**Problem to solve:** Look for the line with "text: stay ->"; please transcribe it and every later line in the entries exactly, up to the end, leaving pictures out.

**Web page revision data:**
+--

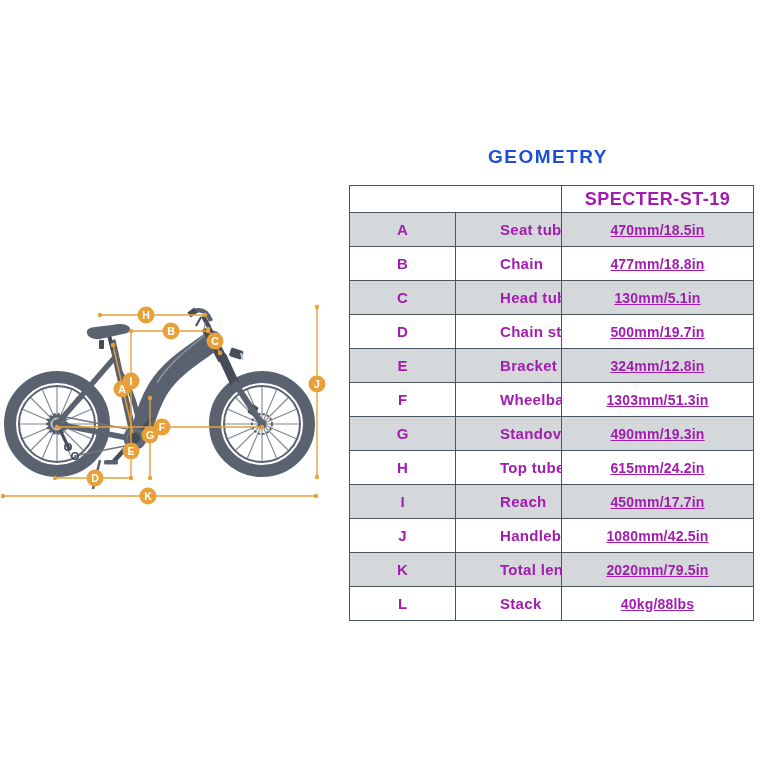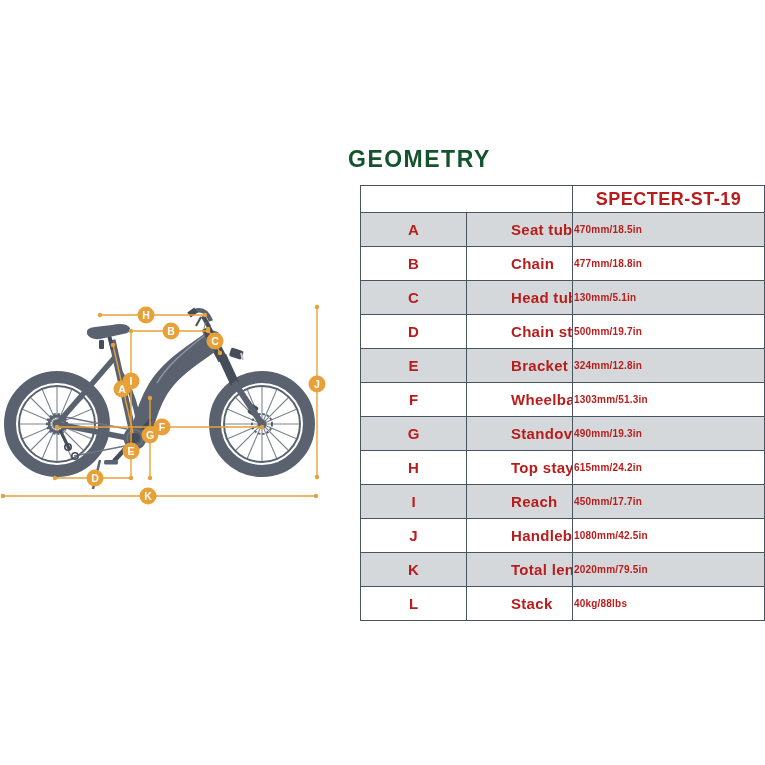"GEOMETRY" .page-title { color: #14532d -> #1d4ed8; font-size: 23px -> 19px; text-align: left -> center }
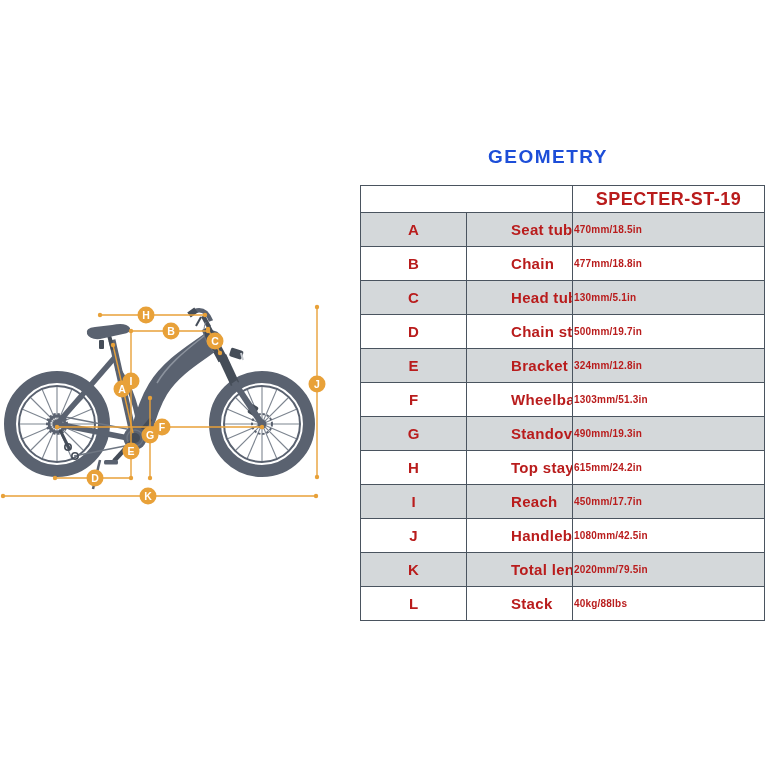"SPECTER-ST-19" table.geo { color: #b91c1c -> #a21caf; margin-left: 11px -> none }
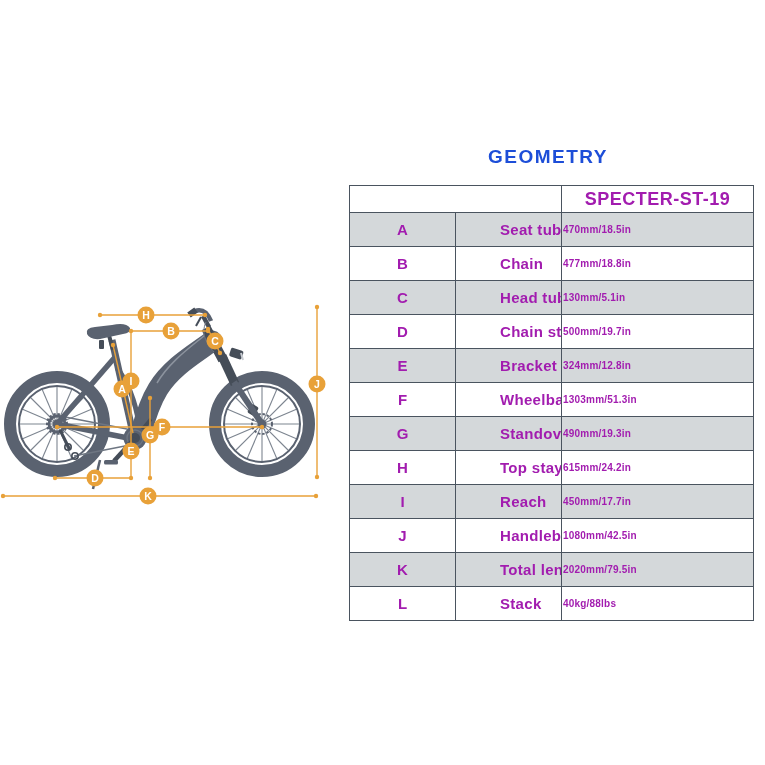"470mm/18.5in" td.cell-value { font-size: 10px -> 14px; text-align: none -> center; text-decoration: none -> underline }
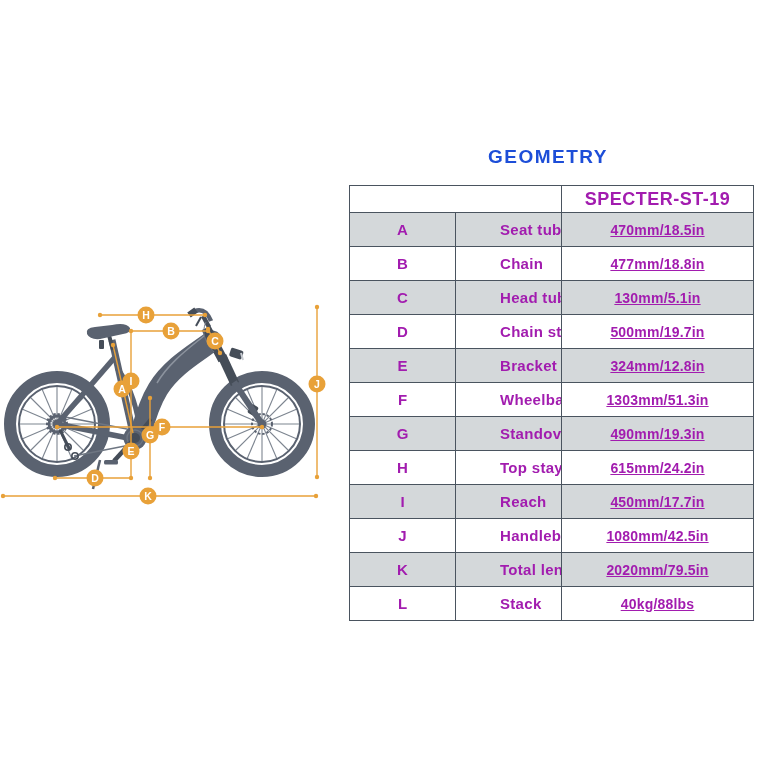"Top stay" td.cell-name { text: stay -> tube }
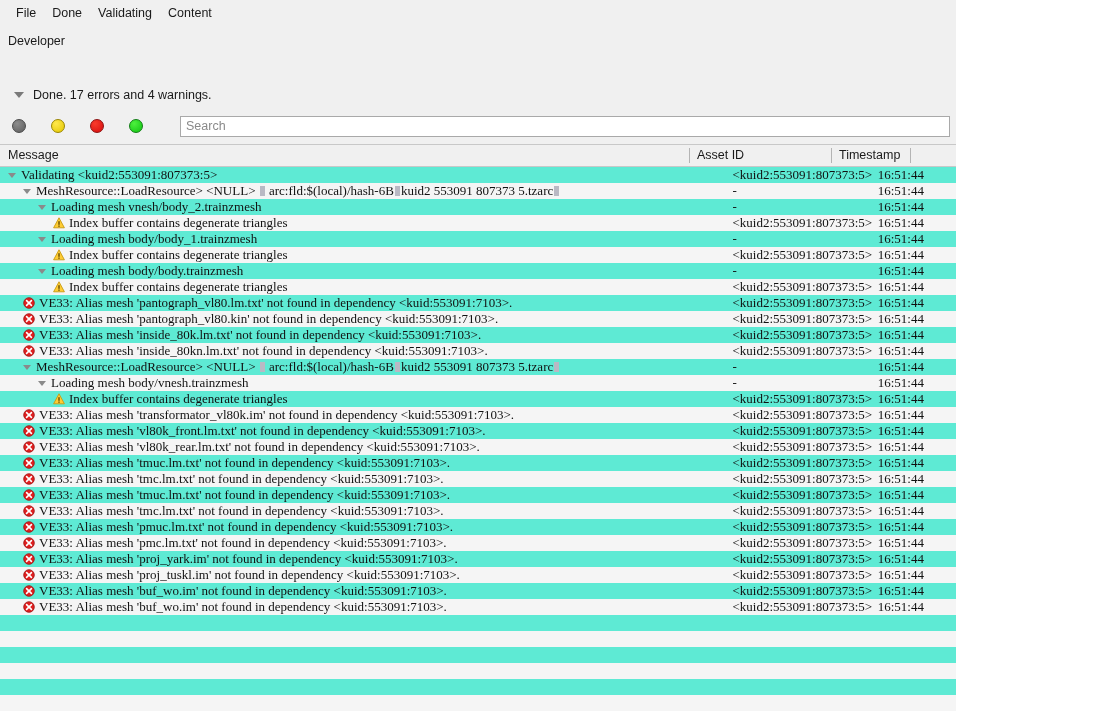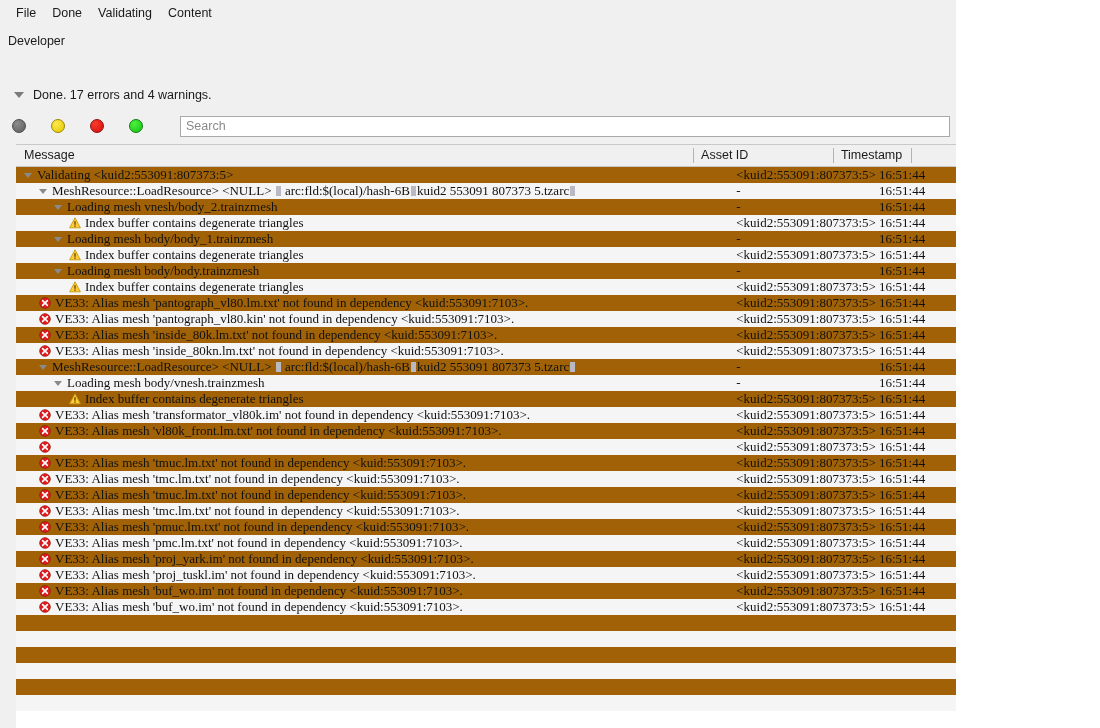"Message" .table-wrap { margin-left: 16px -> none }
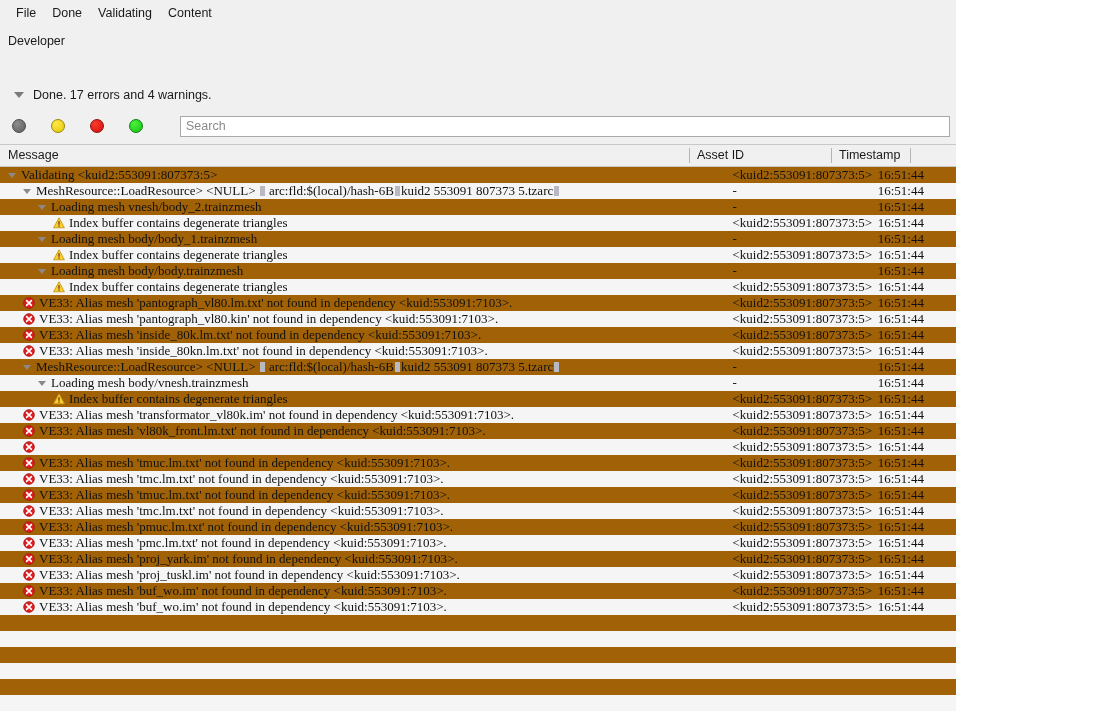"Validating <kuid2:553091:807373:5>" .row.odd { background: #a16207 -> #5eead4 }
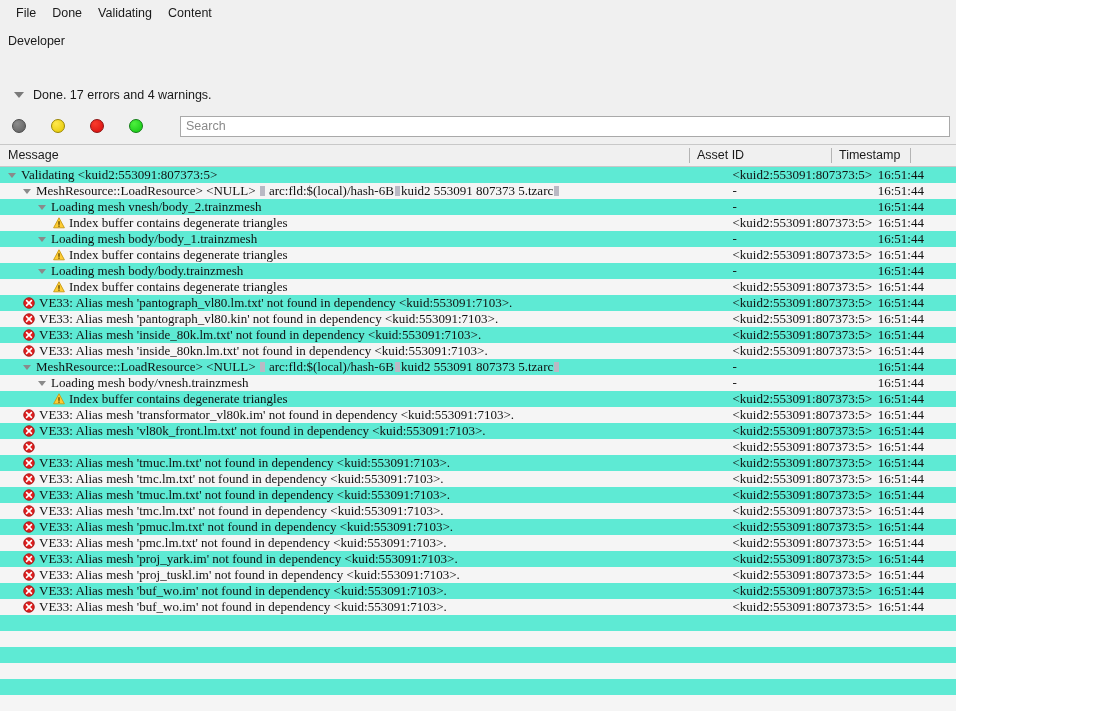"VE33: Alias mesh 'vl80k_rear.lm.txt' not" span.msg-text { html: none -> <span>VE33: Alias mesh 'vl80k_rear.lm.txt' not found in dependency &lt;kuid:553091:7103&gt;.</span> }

+--

**Task solution:**
"Top stay" td.cell-name { text: stay -> tube }
"Message" .table-wrap { margin-left: 16px -> none }
"Validating <kuid2:553091:807373:5>" .row.odd { background: #a16207 -> #5eead4 }
"VE33: Alias mesh 'vl80k_rear.lm.txt' not" span.msg-text { html: none -> <span>VE33: Alias mesh 'vl80k_rear.lm.txt' not found in dependency &lt;kuid:553091:7103&gt;.</span> }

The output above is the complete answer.